2.      S’agissant d’un recours en responsabilité contractuelle introduit suite à la résiliation anticipée par la Commission d’un contrat de subvention conclu dans le cadre d’un programme spécifique de recherche, de développement technologique et de démonstration en raison d’irrégularités financières prétendument commises par le cocontractant, le fait que la Commission soit en train d’apprécier si les coûts avancés par la requérante sont éligibles et, partant, si le paiement d’une certaine somme est dû en vertu dudit contrat ne permet pas de constater une absence d’intérêt à agir né et actuel de la requérante à obtenir du Tribunal la condamnation de la Commission au paiement en exécution du contrat. En effet, dès l’introduction du recours, il est manifeste que la requérante aurait un bénéfice à ce que son recours aboutisse.

En outre, la Commission ne saurait invoquer un défaut d’intérêt à agir de la part de la requérante au motif que, au moment de l’introduction du recours, son non-paiement à la requérante du montant dû en exécution du contrat était incertain ou hypothétique. En effet, lors de l’introduction du recours, il était certain que la Commission n’avait pas payé le montant en cause.

Les questions de savoir si la Commission était tenue de payer le montant en cause avant l’introduction du recours, si elle pouvait en suspendre le paiement en raison de l’audit en cours et si le Tribunal devait suspendre la procédure juridictionnelle jusqu’à la fin de l’audit de la Commission ou, au contraire, s’il devait se prononcer directement sur l’éligibilité des coûts impliquent l’appréciation d’éléments ayant trait au fond du recours et non à sa recevabilité.
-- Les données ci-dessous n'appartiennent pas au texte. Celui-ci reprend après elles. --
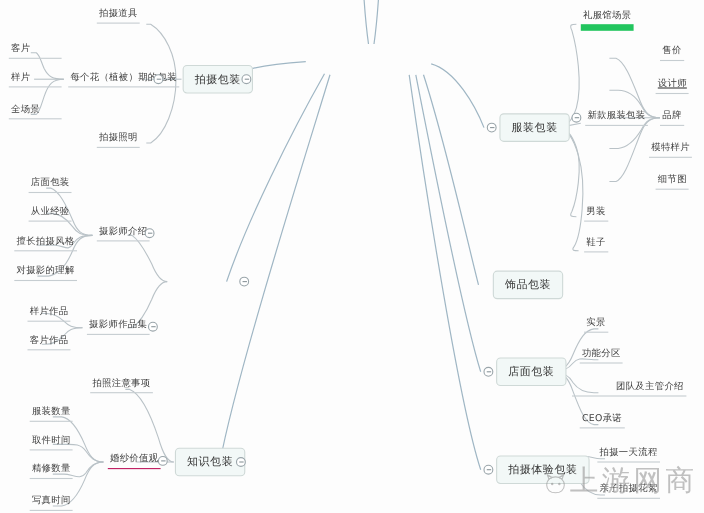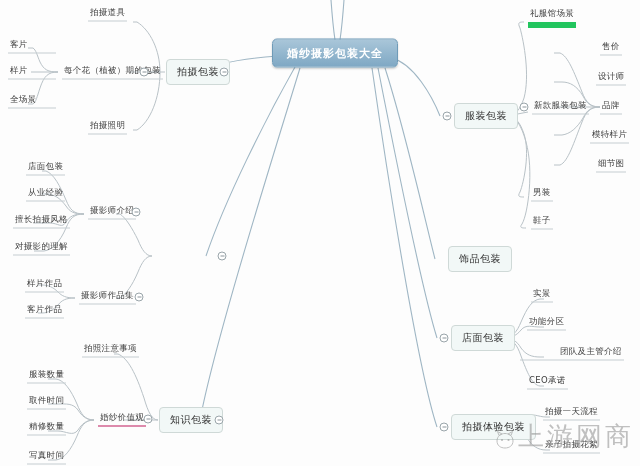"婚纱摄影包装大全" div.root-node { html: <div> <span>婚纱摄影包装大全</span> </div> -> none }
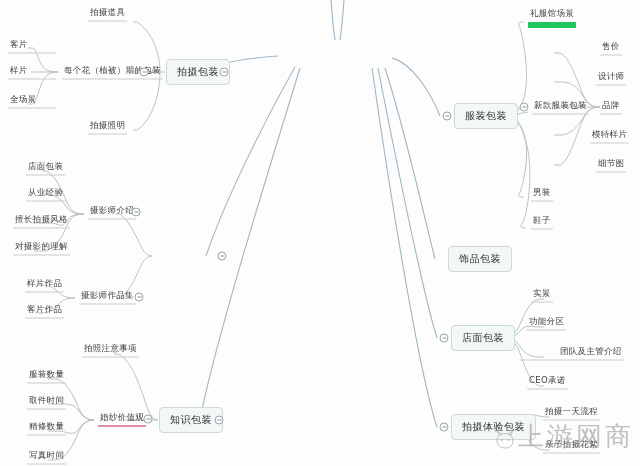"设计师" div.leaf { text-decoration: none -> underline }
Cette conclusion n’est pas remise en cause par la jurisprudence portant sur l’obtention d’une déclaration de la part du juge de l’Union autorisant une partie à conserver des sommes déjà payées par la Commission en vertu des contrats en cause. En effet, si s’agissant des recours tendant à l’exécution d’une prestation qui visent à obtenir l’exécution de prétentions concrètes, l’intérêt à agir peut, en règle générale, être déduit sans difficulté du contexte de la demande lui-même, l’intérêt légitime du requérant à obtenir une déclaration abstraite par le juge, s’agissant de l’existence ou non d’une relation juridique ou d’un droit déterminé, nécessite, en règle générale, une motivation particulière. En effet, il n’appartient pas aux juridictions de l’Union d’établir des avis juridiques abstraits.

(cf. points 51-55)

3.      Voir le texte de la décision.

(cf. point 66)

4.      S’agissant d’un recours en responsabilité contractuelle introduit suite à la résiliation anticipée par la Commission d’un contrat de subvention conclu dans le cadre d’un programme spécifique de recherche, de développement technologique et de démonstration en raison d’irrégularités financières prétendument commises par le cocontractant, le Tribunal doit déclarer irrecevable un grief tiré de la violation par la Commission, lors de son exécution du contrat précité, du principe de protection de la confiance légitime qui régit le rapport de subordination d’un administré à l’administration.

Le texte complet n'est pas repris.